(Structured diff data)
=======

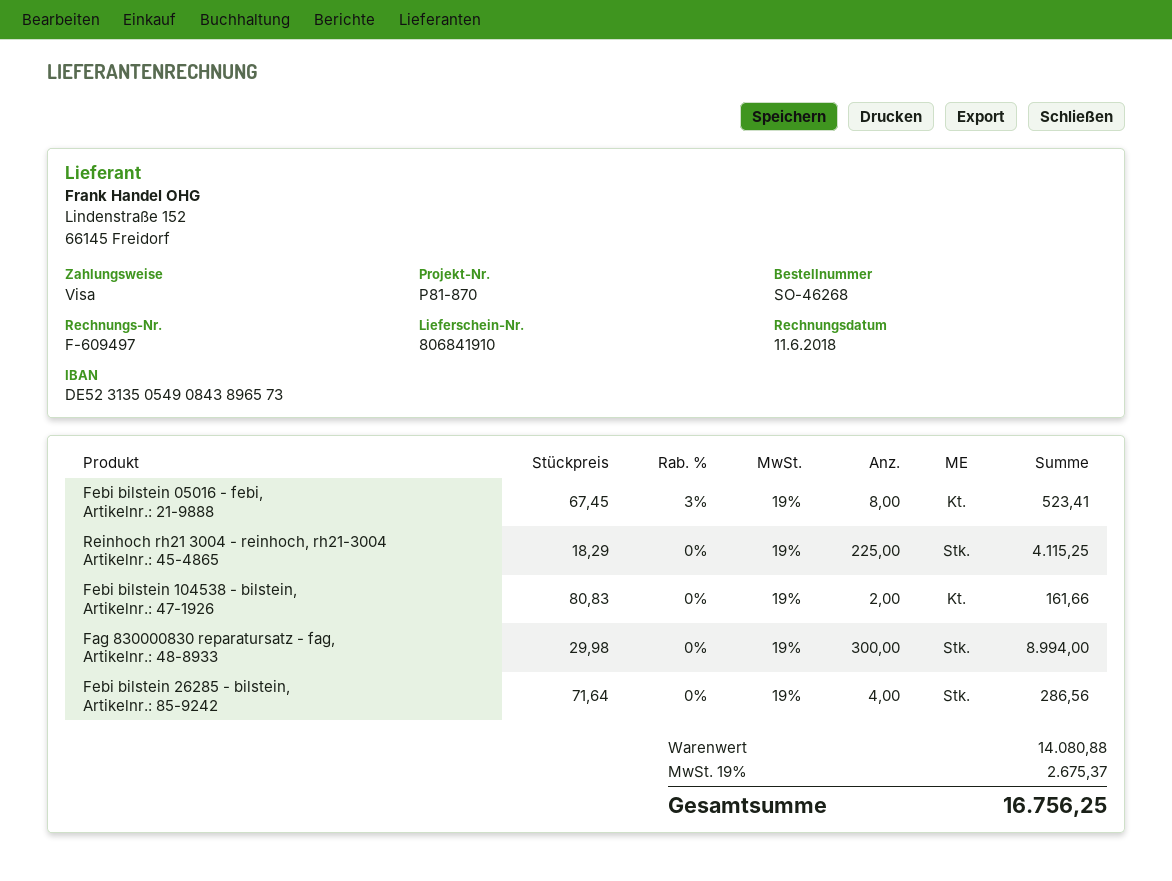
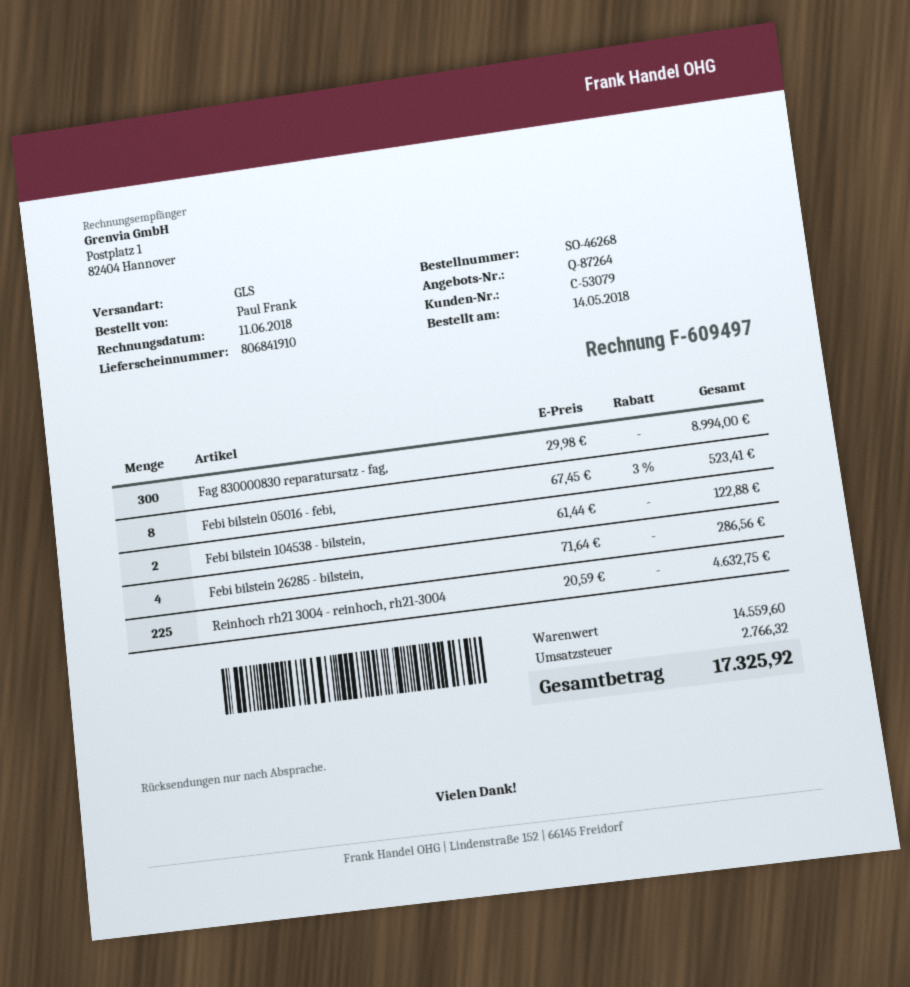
Reinhoch rh21 3004 - reinhoch, rh21-3004: 225 x 18.29 = 4115.25 -> 225 x 20.59 = 4632.75
Febi bilstein 104538 - bilstein,: 2 x 80.83 = 161.66 -> 2 x 61.44 = 122.88
subtotal: 14080.88 -> 14559.60
tax: 2675.37 -> 2766.32
total: 16756.25 -> 17325.92

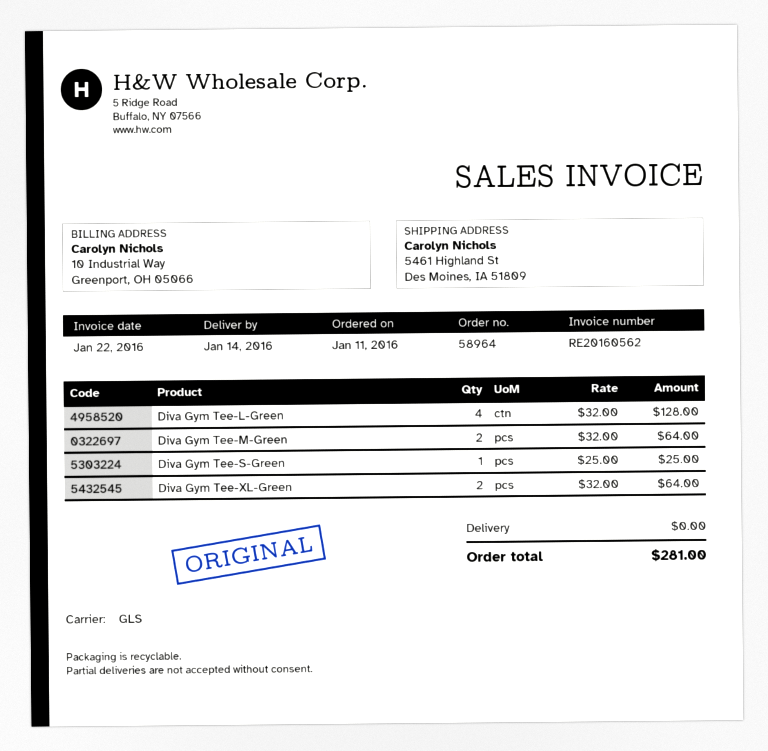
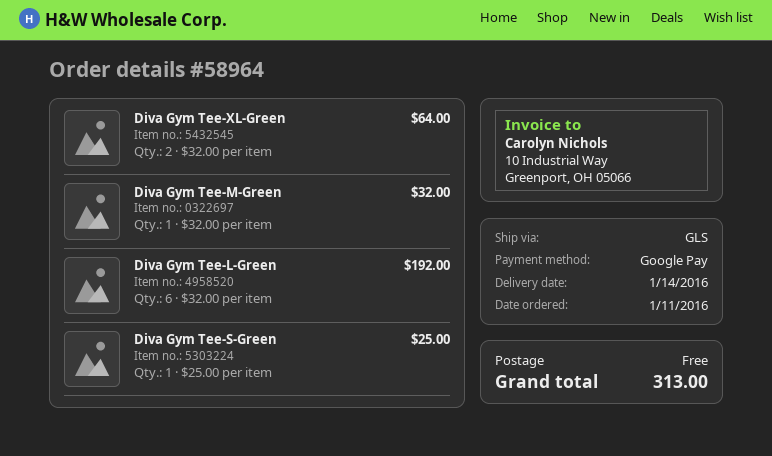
Diva Gym Tee-L-Green: 4 x 32.00 = 128.00 -> 6 x 32.00 = 192.00
Diva Gym Tee-M-Green: 2 x 32.00 = 64.00 -> 1 x 32.00 = 32.00
total: 281.00 -> 313.00

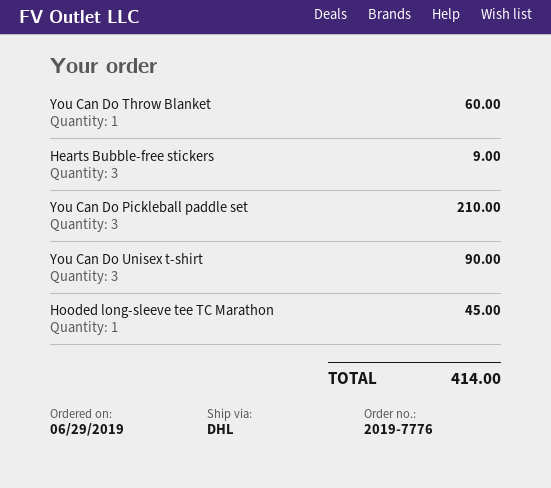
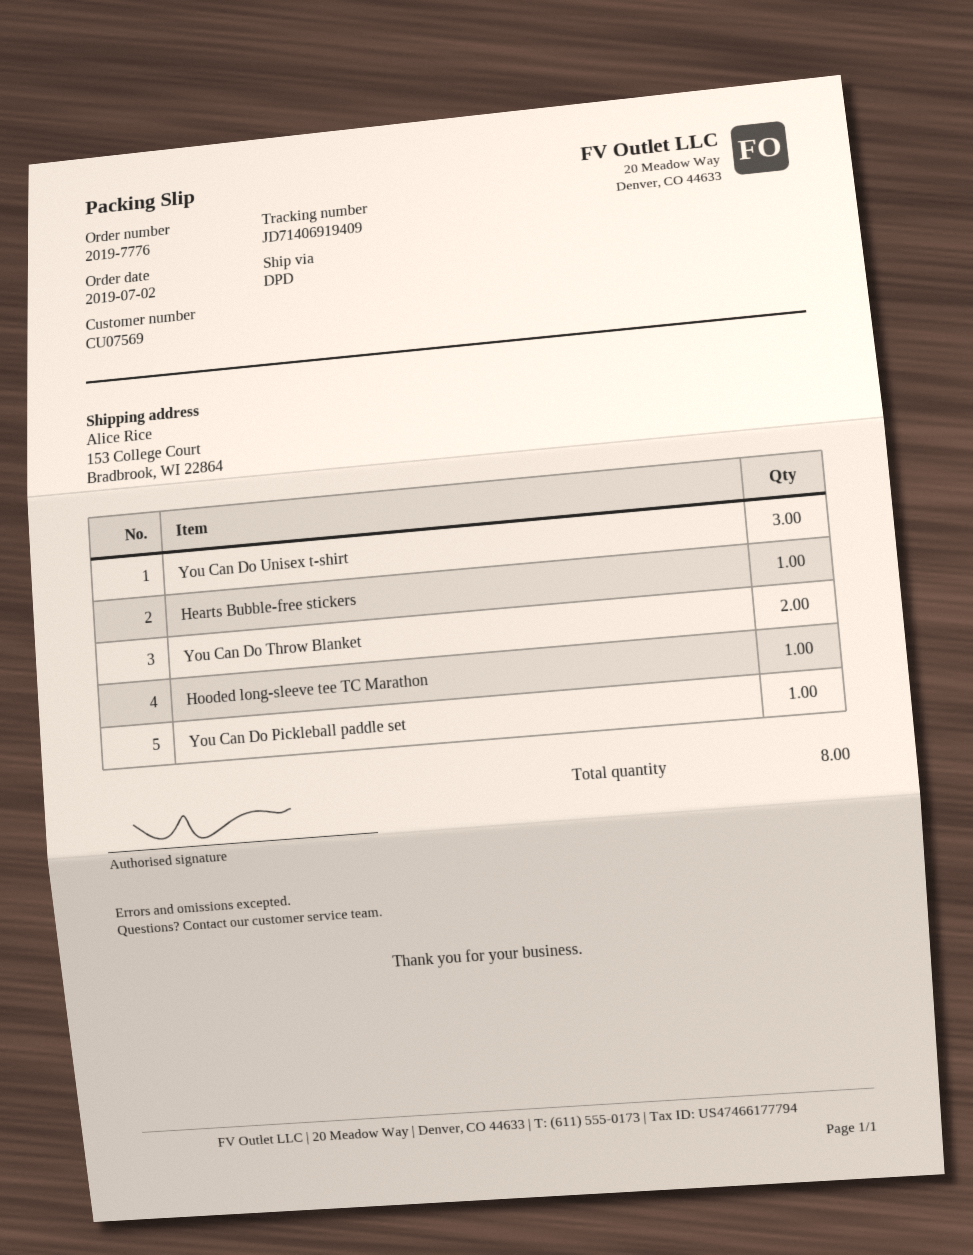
order date: 2019-06-29 -> 2019-07-02
shipping method: DHL -> DPD
You Can Do Throw Blanket: 1 -> 2
Hearts Bubble-free stickers: 3 -> 1
You Can Do Pickleball paddle set: 3 -> 1

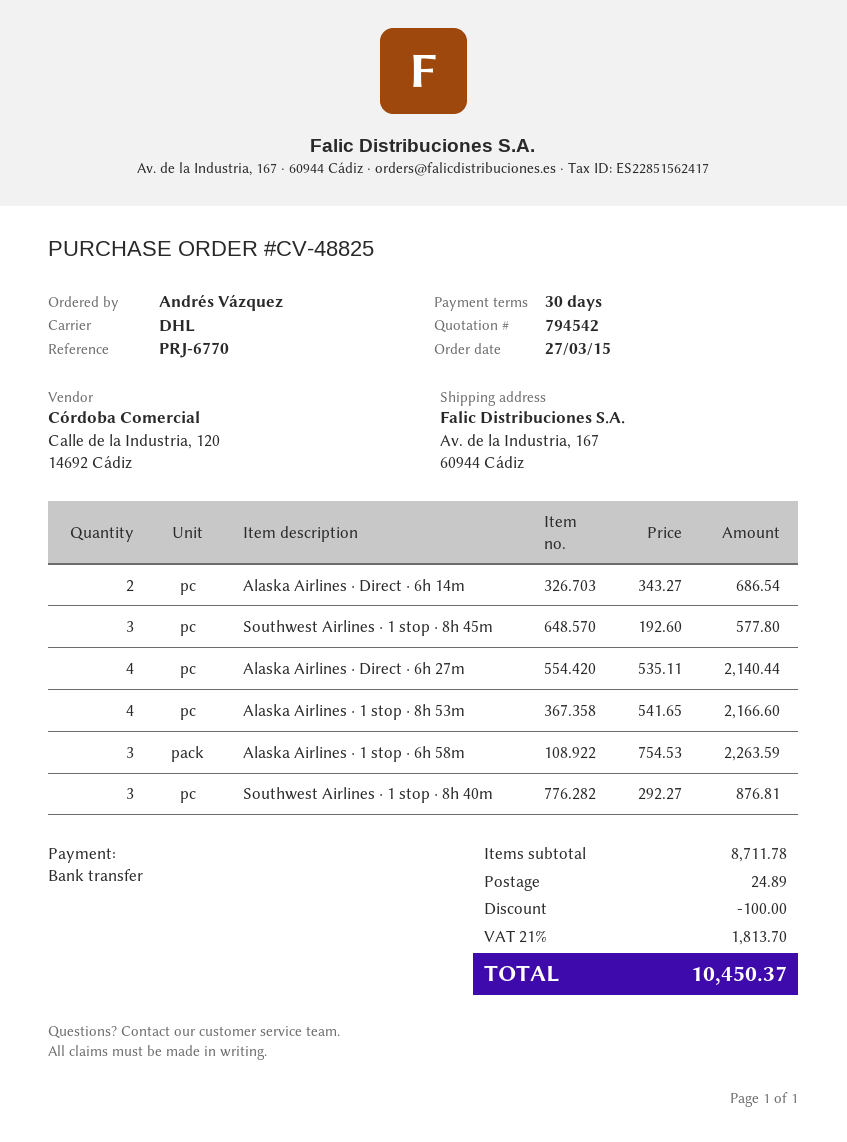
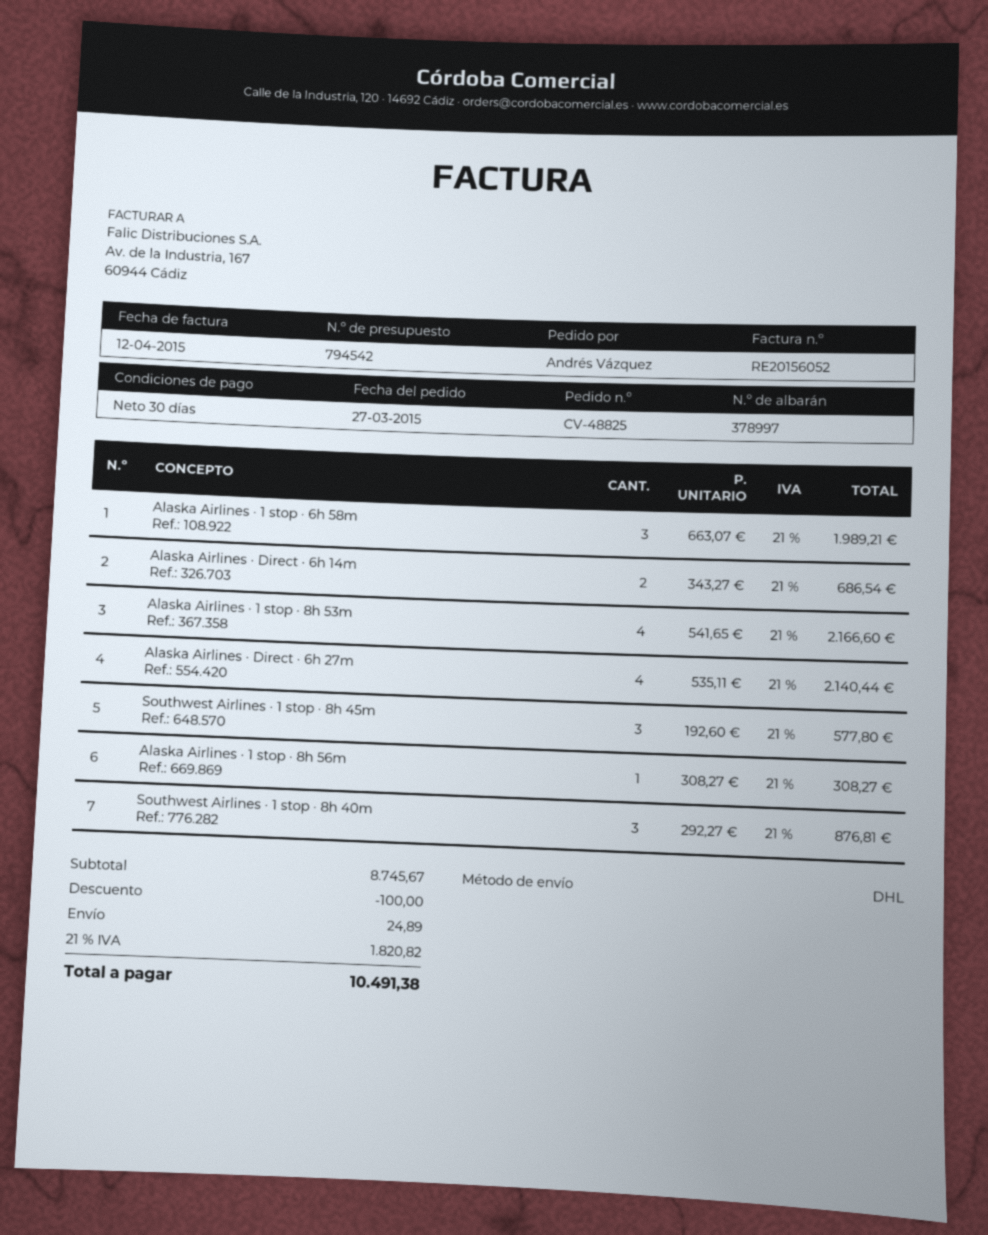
Alaska Airlines · 1 stop · 6h 58m: 3 x 754.53 = 2263.59 -> 3 x 663.07 = 1989.21
Alaska Airlines · 1 stop · 8h 56m: none -> 1 x 308.27 = 308.27
subtotal: 8711.78 -> 8745.67
tax: 21% = 1813.70 -> 21% = 1820.82
total: 10450.37 -> 10491.38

=======

PROBLEM DETAILS
Only the wording of the records is wanted: copy it all exactly and omit the pictures.

EXPECTED ANSWER
Reinhoch rh21 3004 - reinhoch, rh21-3004: 225 x 18.29 = 4115.25 -> 225 x 20.59 = 4632.75
Febi bilstein 104538 - bilstein,: 2 x 80.83 = 161.66 -> 2 x 61.44 = 122.88
subtotal: 14080.88 -> 14559.60
tax: 2675.37 -> 2766.32
total: 16756.25 -> 17325.92

Diva Gym Tee-L-Green: 4 x 32.00 = 128.00 -> 6 x 32.00 = 192.00
Diva Gym Tee-M-Green: 2 x 32.00 = 64.00 -> 1 x 32.00 = 32.00
total: 281.00 -> 313.00

order date: 2019-06-29 -> 2019-07-02
shipping method: DHL -> DPD
You Can Do Throw Blanket: 1 -> 2
Hearts Bubble-free stickers: 3 -> 1
You Can Do Pickleball paddle set: 3 -> 1

Alaska Airlines · 1 stop · 6h 58m: 3 x 754.53 = 2263.59 -> 3 x 663.07 = 1989.21
Alaska Airlines · 1 stop · 8h 56m: none -> 1 x 308.27 = 308.27
subtotal: 8711.78 -> 8745.67
tax: 21% = 1813.70 -> 21% = 1820.82
total: 10450.37 -> 10491.38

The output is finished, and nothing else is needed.